Edit tracking data:
+ + + +

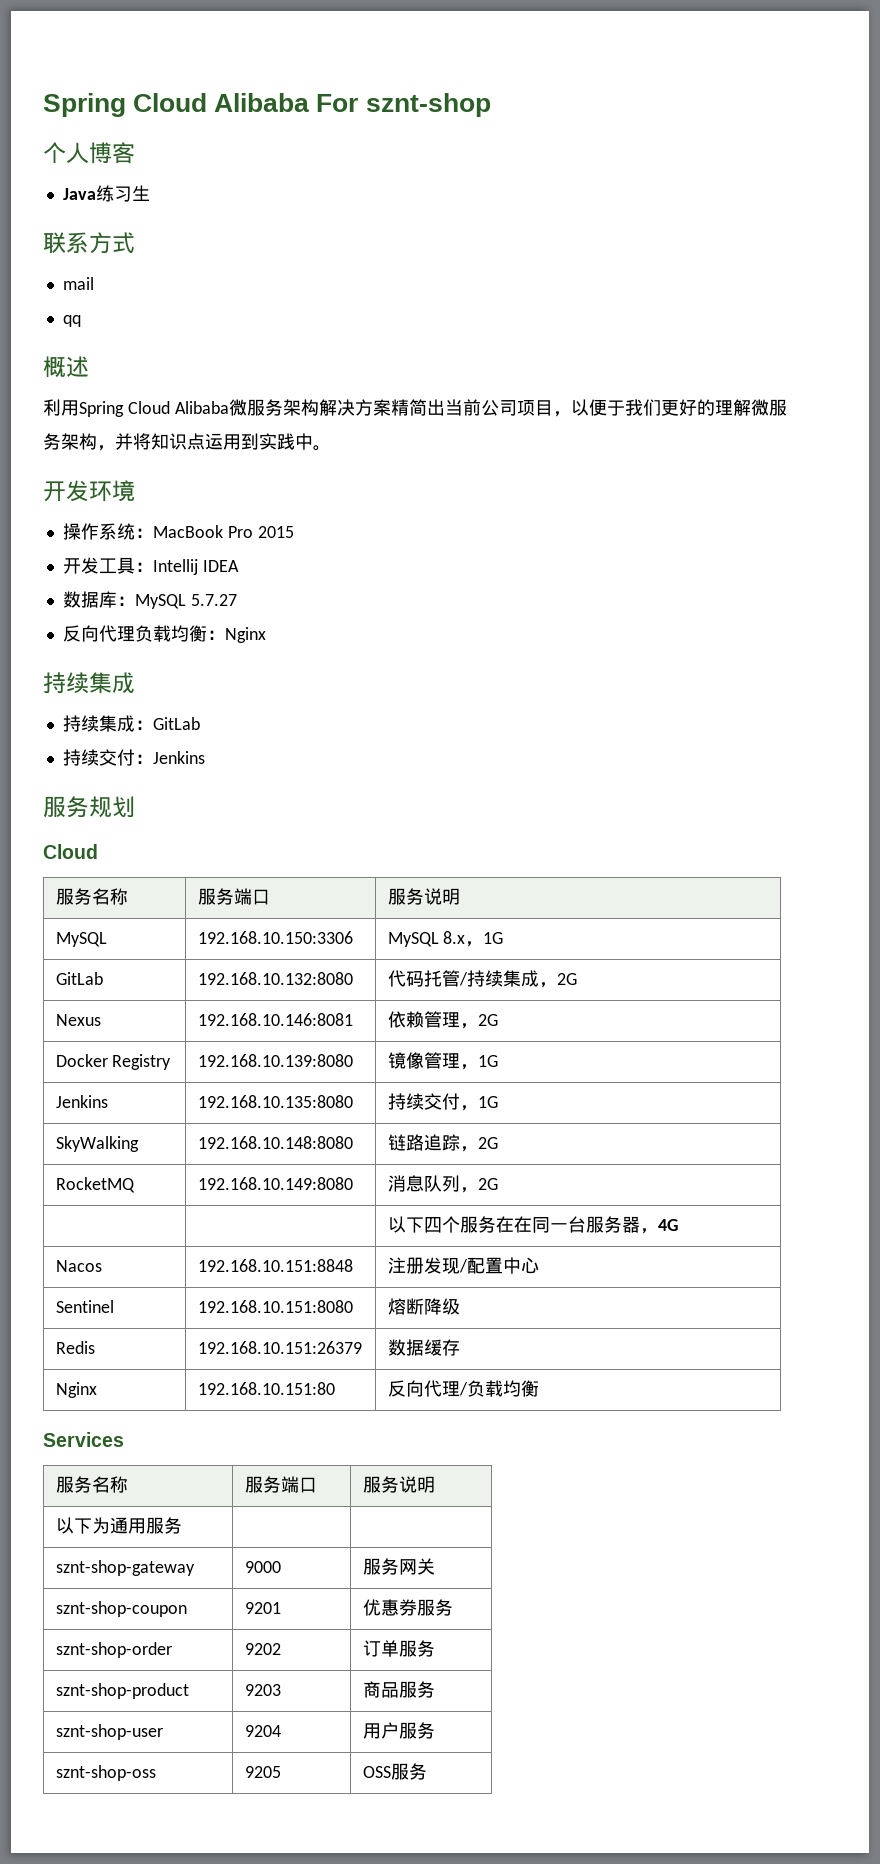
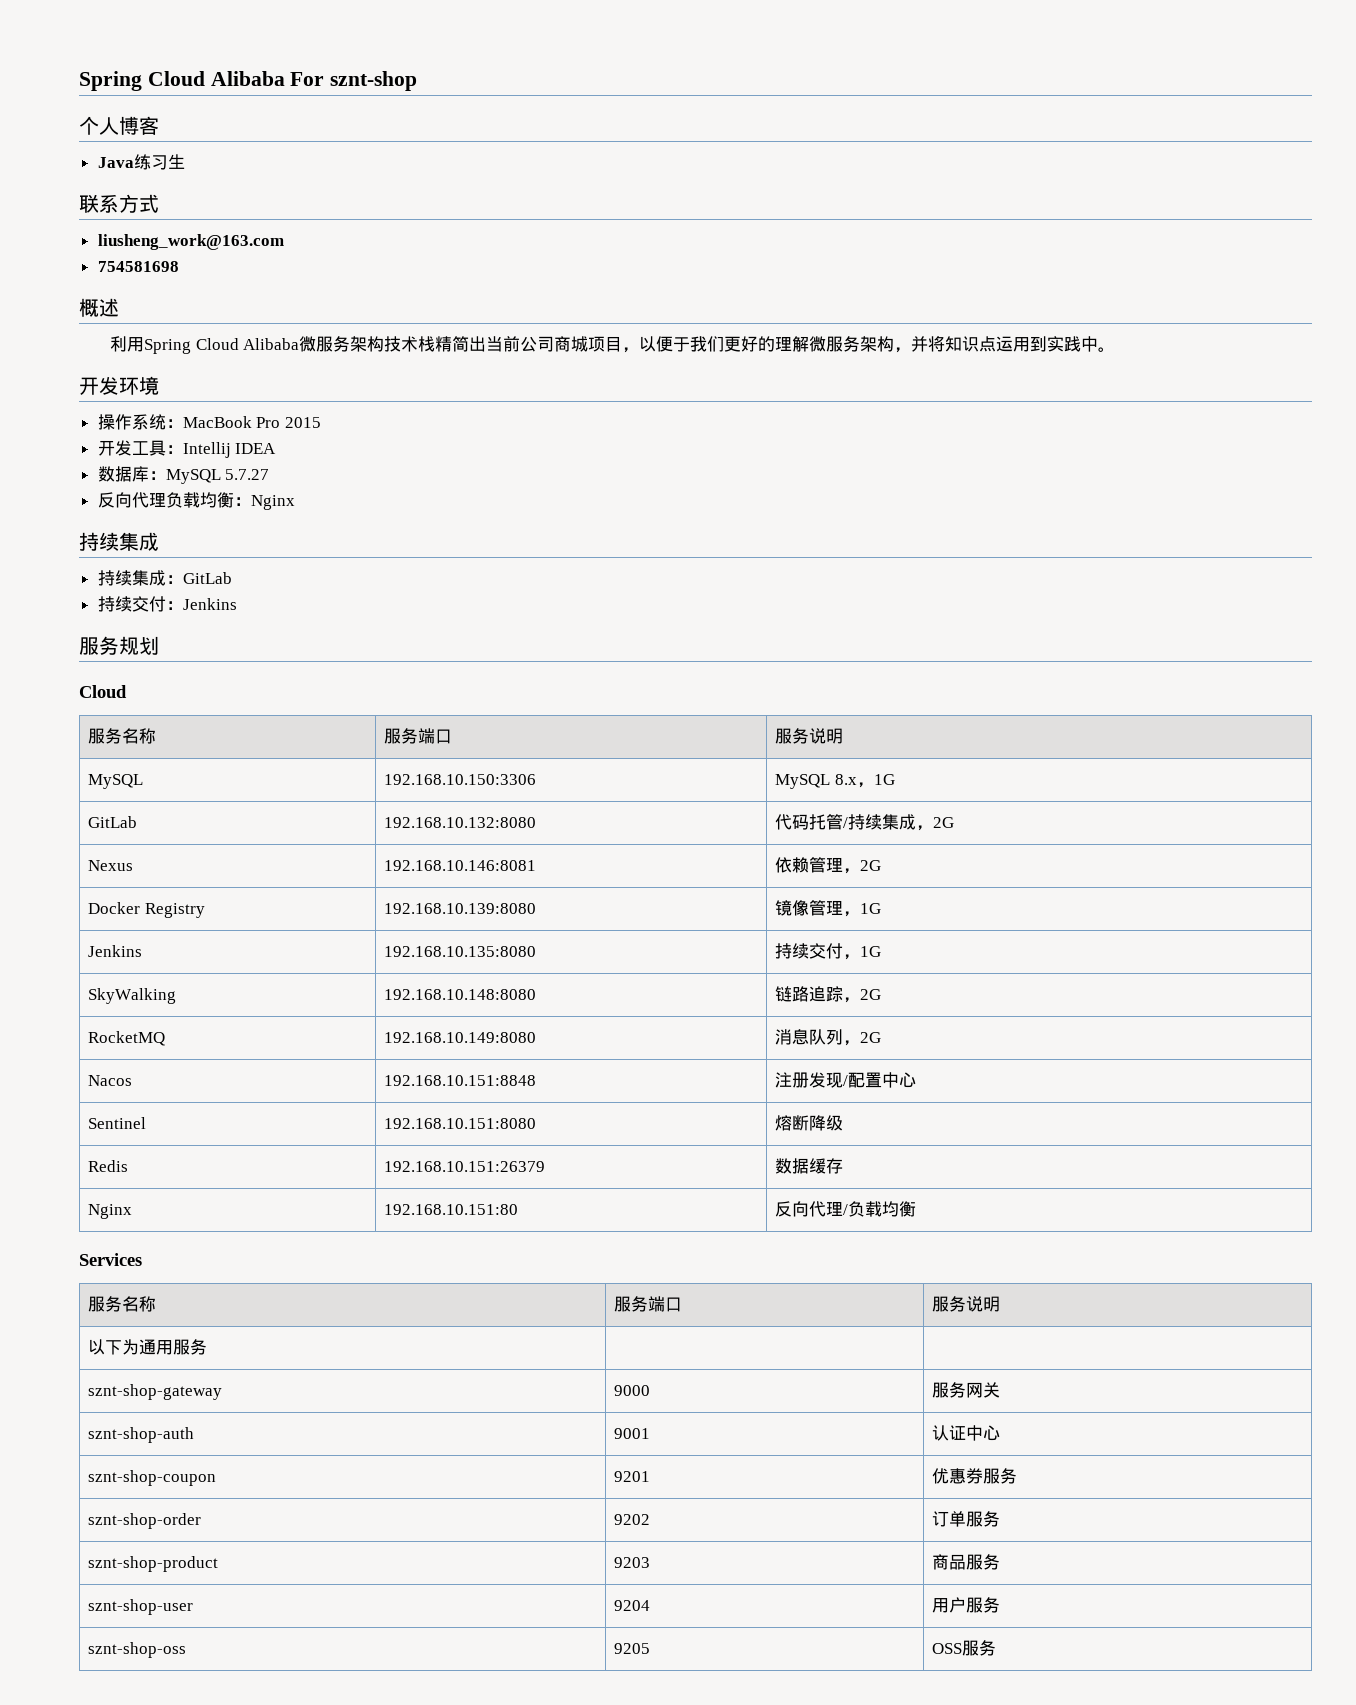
- mail
- qq
+ liusheng_work@163.com
+ 754581698
- 利用Spring Cloud Alibaba微服务架构解决方案精简出当前公司项目，以便于我们更好的理解微服务架构，并将知识点运用到实践中。
+ 利用Spring Cloud Alibaba微服务架构技术栈精简出当前公司商城项目，以便于我们更好的理解微服务架构，并将知识点运用到实践中。
- | | 以下四个服务在在同一台服务器，4G
+ sznt-shop-auth | 9001 | 认证中心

+ + + +

Goal of the exercise: Give back all the records as they stand, but with no pictures in the copy.

Reply:
- mail
- qq
+ liusheng_work@163.com
+ 754581698
- 利用Spring Cloud Alibaba微服务架构解决方案精简出当前公司项目，以便于我们更好的理解微服务架构，并将知识点运用到实践中。
+ 利用Spring Cloud Alibaba微服务架构技术栈精简出当前公司商城项目，以便于我们更好的理解微服务架构，并将知识点运用到实践中。
- | | 以下四个服务在在同一台服务器，4G
+ sznt-shop-auth | 9001 | 认证中心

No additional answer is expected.